A primeira consideração a fazer é que o sofrimento faz parte da condição humana, de sua limitação e finitude. “A fragilidade do homem está inscrita na sua constituição”. Pode ser a dor física, psíquica, moral ou espiritual.  De origem interna ou externa à pessoa. Suas causas são múltiplas e complexas. Quase sempre escapam ao nosso controle, se bem que, o conhecimento e as ciências da vida, a pesquisa e a tecnologia podem prevenir, aliviar ou curar as doenças que fazem sofrer a pessoa.

Já se disse que a Sagrada Escritura é uma longa história do sofrimento humano “das profundezas do abismo clamo a Ti, Senhor” (Sl 130)

Jesus, Divino Salvador, mergulhou fundo no sofrimento humano – assumiu a nossa fragilidade, carregou nossas dores, até a dor maior: a morte, e morte de cruz. Por isso é chamado Servo Sofredor. Interessante notar como a piedade popular está mais para o Jesus crucificado – Bom Jesus do Bonfim – do que para o Cristo Ressuscitado. Basta observar a iconografia (as imagens) das igrejas… Entretanto, no horizonte da fé cristã, brilha a luz da Ressurreição. Nosso Deus não é um deus dos mortos, mas sim o Deus da vida. A glória de Deus é o homem vivente!

Os contemporâneos de Jesus de Nazaré reconheceram-no como “alguém que passou fazendo o bem”. Curava os doentes, consolava os aflitos, tinha compaixão da multidão faminta e dava-lhes de comer; fazia parte de sua missão libertar os presos e oprimidos, restituir a visão aos cegos e a audição aos surdos. Esses são os sinais distintivos e os critérios de sua messianidade.

Pelo mistério de sua Encarnação e Redenção, Jesus derrama abundantemente sua graça libertadora sobre toda a Humanidade.

O mandato missionário de Jesus, conferido aos discípulos de ontem e de hoje, é acompanhado do cuidado dos doentes e dos que padecem de qualquer mal (Cfr Mt 10,5). É preciso ver o outro, parar e cuidar. Não fingir que não viu e ir adiante impassível e indiferente à dor do irmão. Lembremo-nos da parábola do bom Samaritano (Lc 10,25). Além do seu ensinamento, Jesus, ele mesmo, segundo lemos nos Evangelhos, quando vê alguém em sofrimento é tomado de compaixão e age com misericórdia (Cfr Lc 7,11).
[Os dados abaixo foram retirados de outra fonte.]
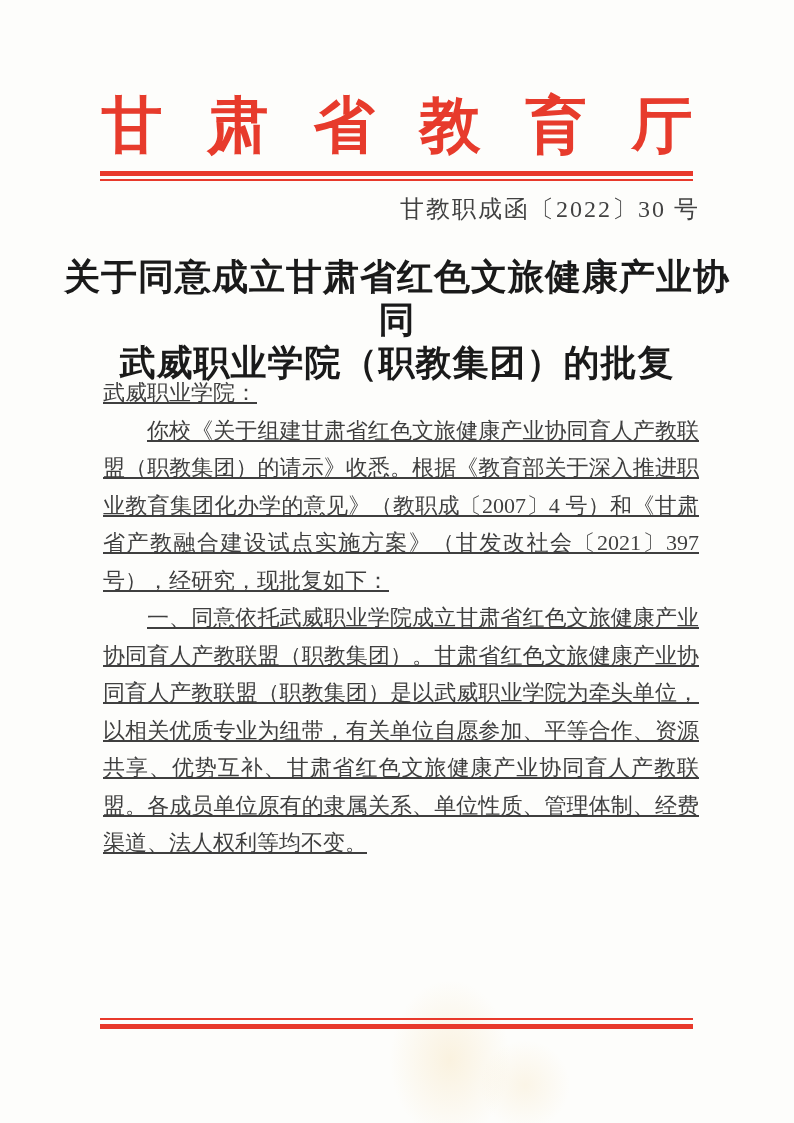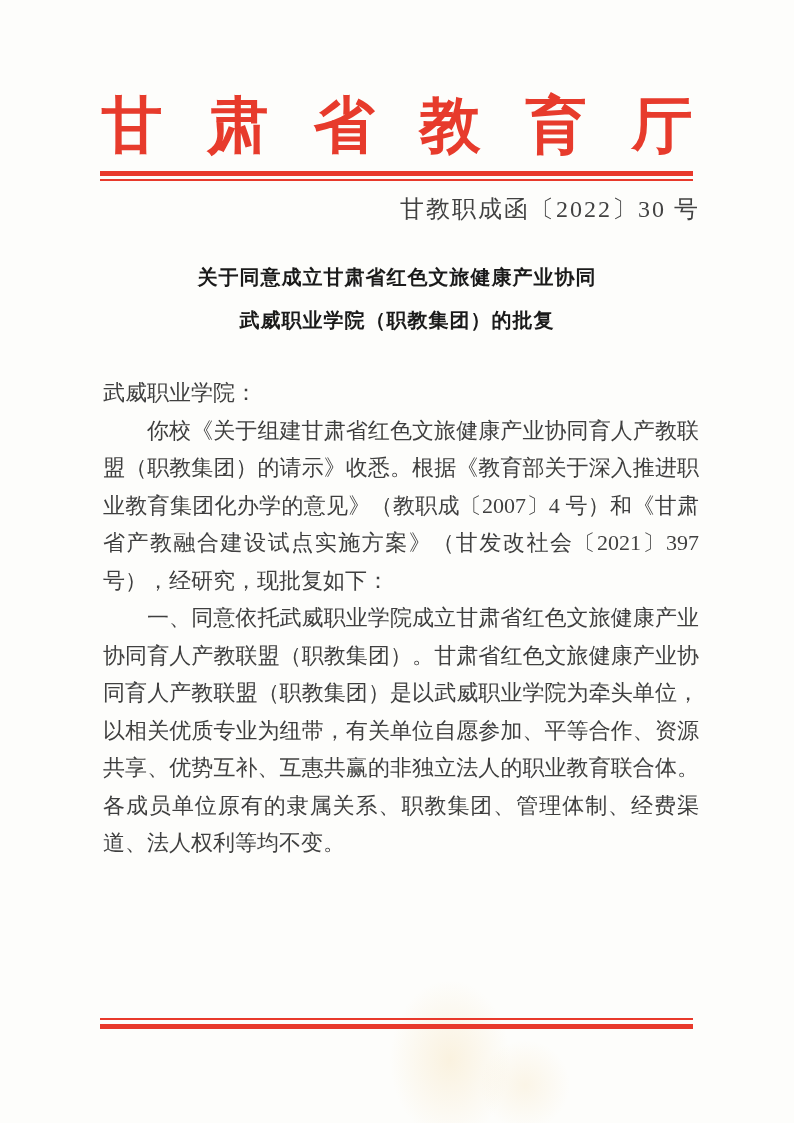"关于同意成立甘肃省红色文旅健康产业协同" .title { font-size: 20px -> 36px }
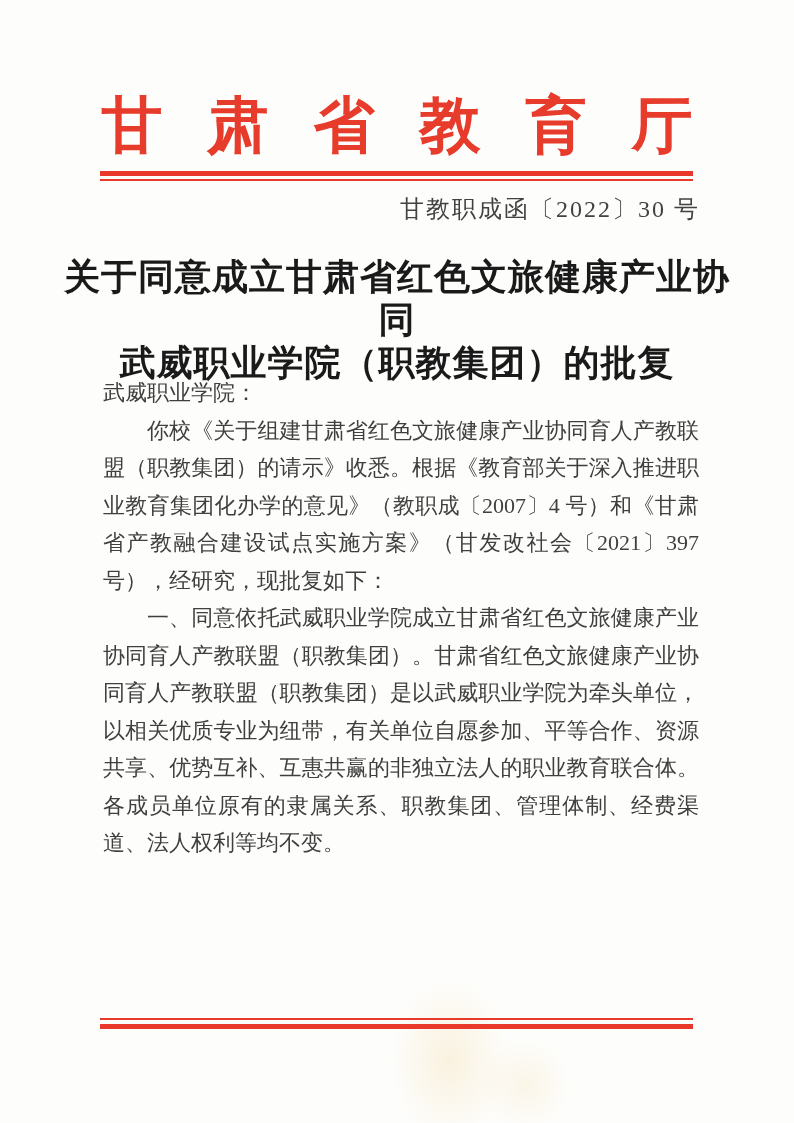"武威职业学院：" .body-text { text-decoration: none -> underline }
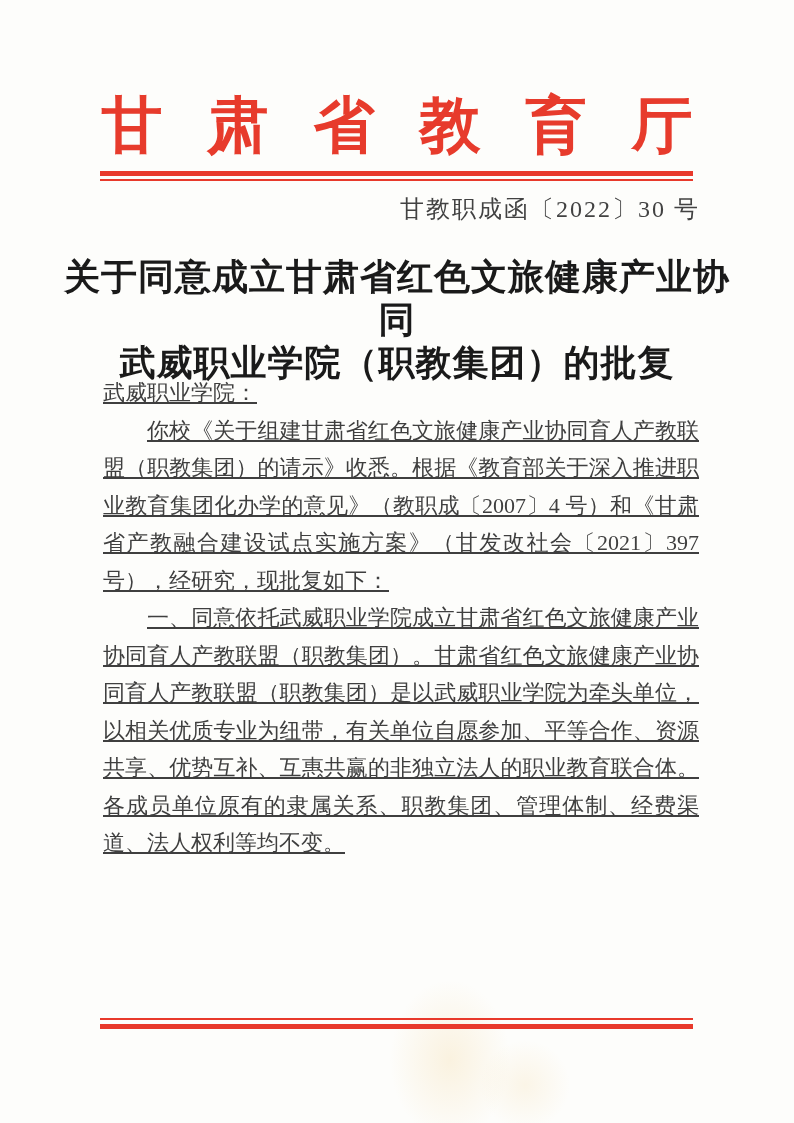"一、同意依托武威职业学院成立甘肃省红色文旅健康产业协同育人产教联盟（职教集团）。" p.para { text: 互惠共赢的非独立法人的职业教育联合体。各成员单位原有的隶属关系、职教集团 -> 甘肃省红色文旅健康产业协同育人产教联盟。各成员单位原有的隶属关系、单位性质 }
Assim traz de volta à vida o filho único da mãe viúva de Naim.

A atitude de Jesus diante de situações concretas de sofrimento, sua compaixão e misericórdia, mais ainda, a contemplação chocante de seu corpo exangue pendente da cruz e seu brado: “Meus Deus, meu Deus, por que me abandonaste?” (Mt 15,34), certamente ainda não decifram o enigma do sofrimento, mas podem dar-lhe um sentido salvífico e redentor, à luz da fé e da esperança cristãs.

No espaço limitado desta coluna não dá para considerar também a dimensão social do sofrimento de milhões de pessoas, famílias e povos pelo mundo afora. Registramos, todavia, que este vasto e profundo mar de dores, angústia e pobreza é devido às estruturas iníquas e injustas, sejam econômicas, sejam políticas, das Sociedades e dos Estados modernos. O Papa Francisco denuncia a globalização da indiferença.